What follows is a set of entries. Give them again exactly, without the pictures.

** Opening Information provided block **

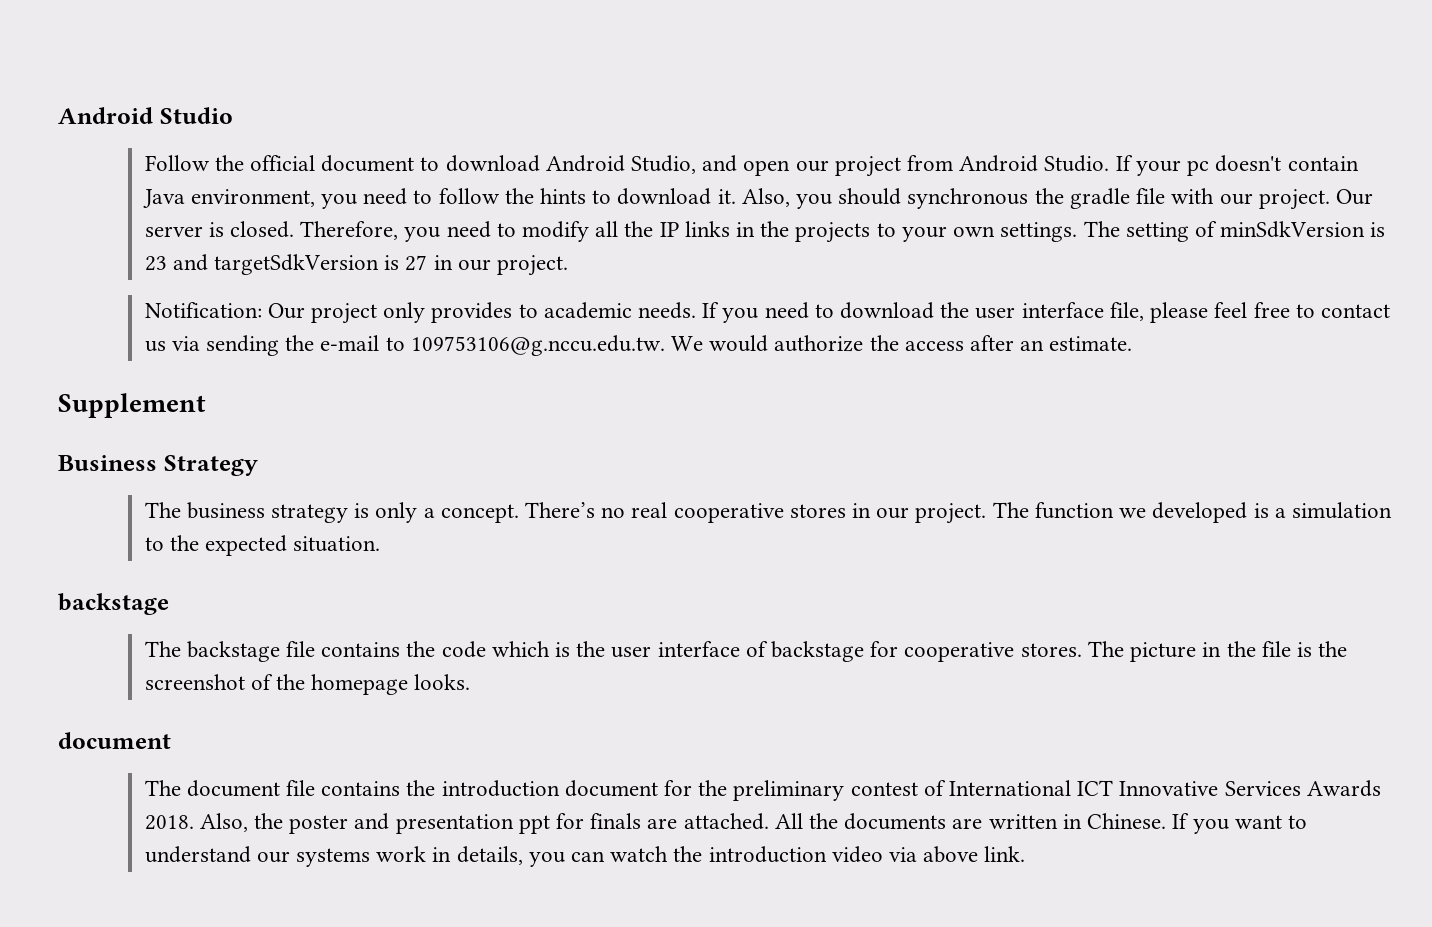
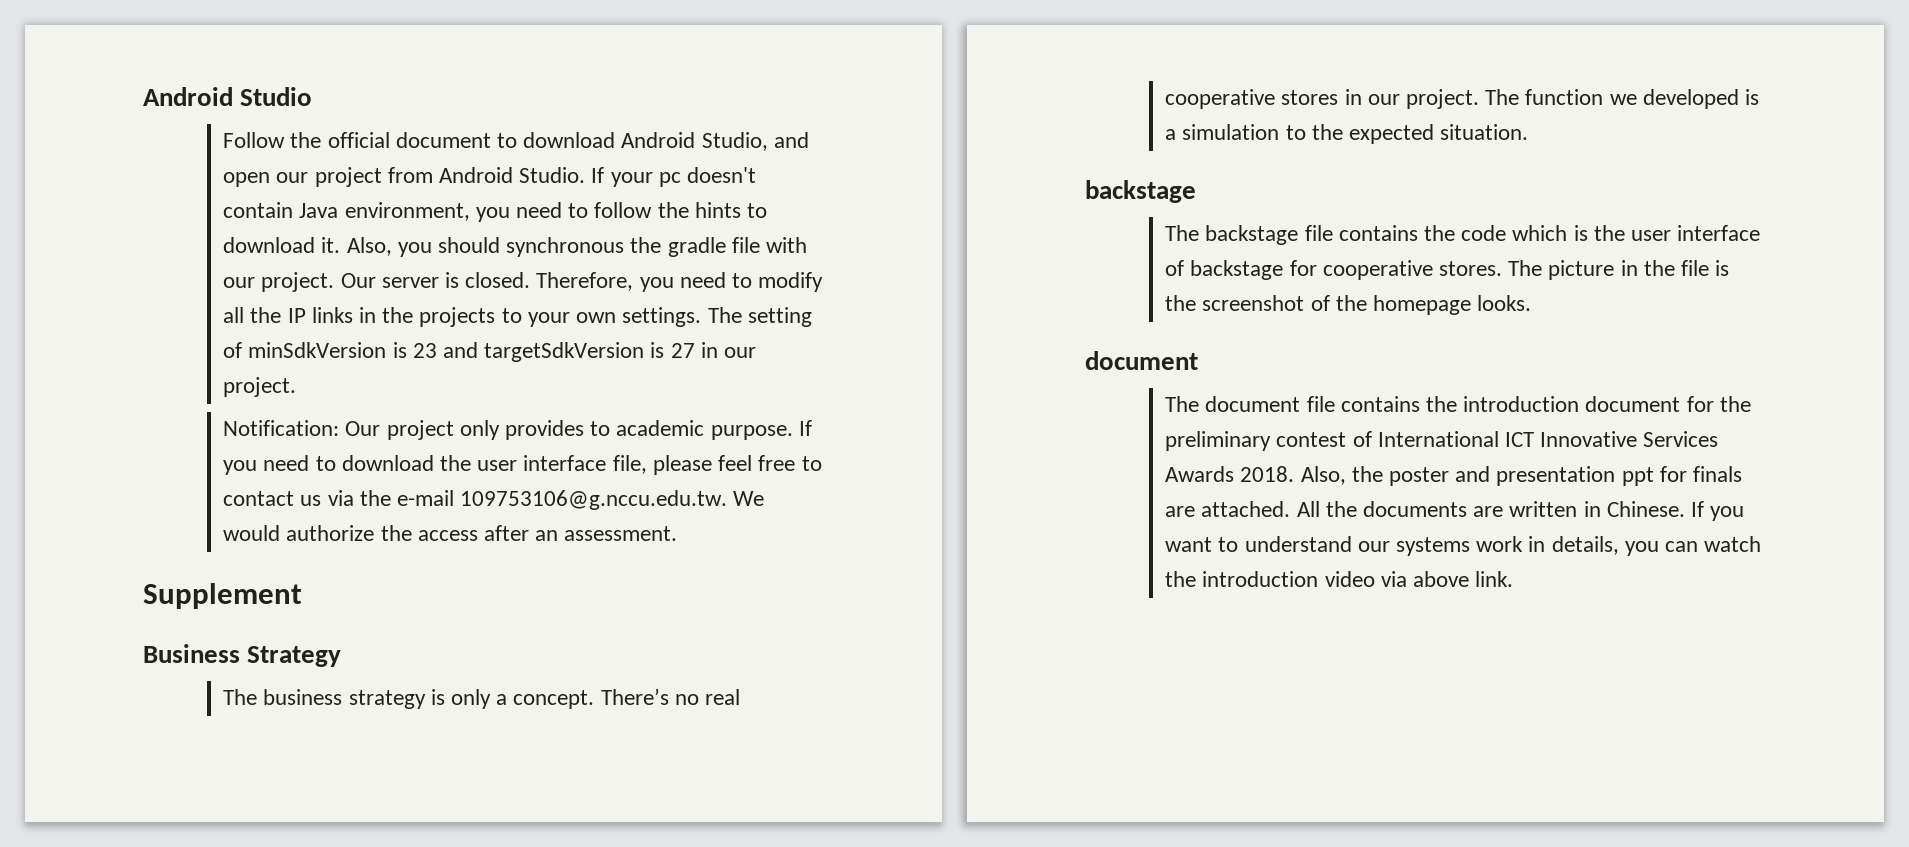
[638,302,697,319] needs. -> [710,425,793,440] purpose.
[205,335,279,356] sending -> (354, 498) none
[385,337,405,351] to -> (455, 498) none
[1049,336,1133,351] estimate. -> [564,526,678,541] assessment.

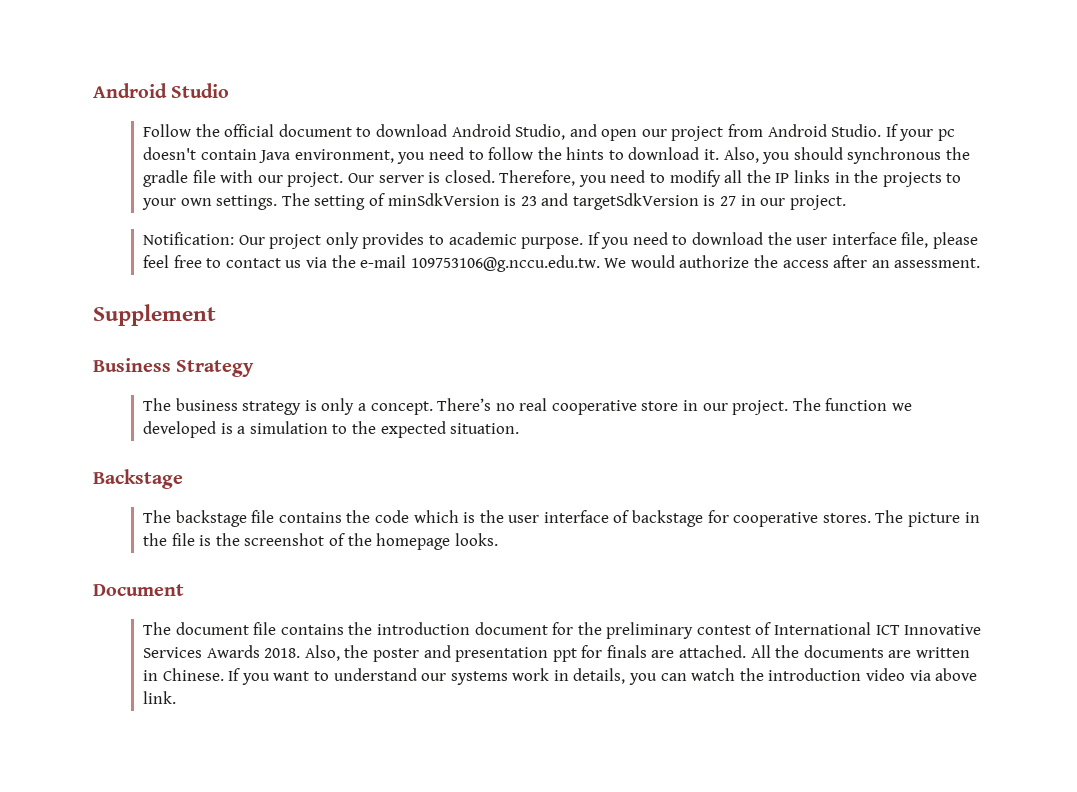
[1281,90,1339,105] stores -> [641,401,679,411] store
[1085,180,1196,203] backstage -> [93,469,183,489] Backstage
[1085,351,1198,370] document -> [93,584,184,596] Document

** Closing Information provided block **

> [Output]
[638,302,697,319] needs. -> [710,425,793,440] purpose.
[205,335,279,356] sending -> (354, 498) none
[385,337,405,351] to -> (455, 498) none
[1049,336,1133,351] estimate. -> [564,526,678,541] assessment.

[1281,90,1339,105] stores -> [641,401,679,411] store
[1085,180,1196,203] backstage -> [93,469,183,489] Backstage
[1085,351,1198,370] document -> [93,584,184,596] Document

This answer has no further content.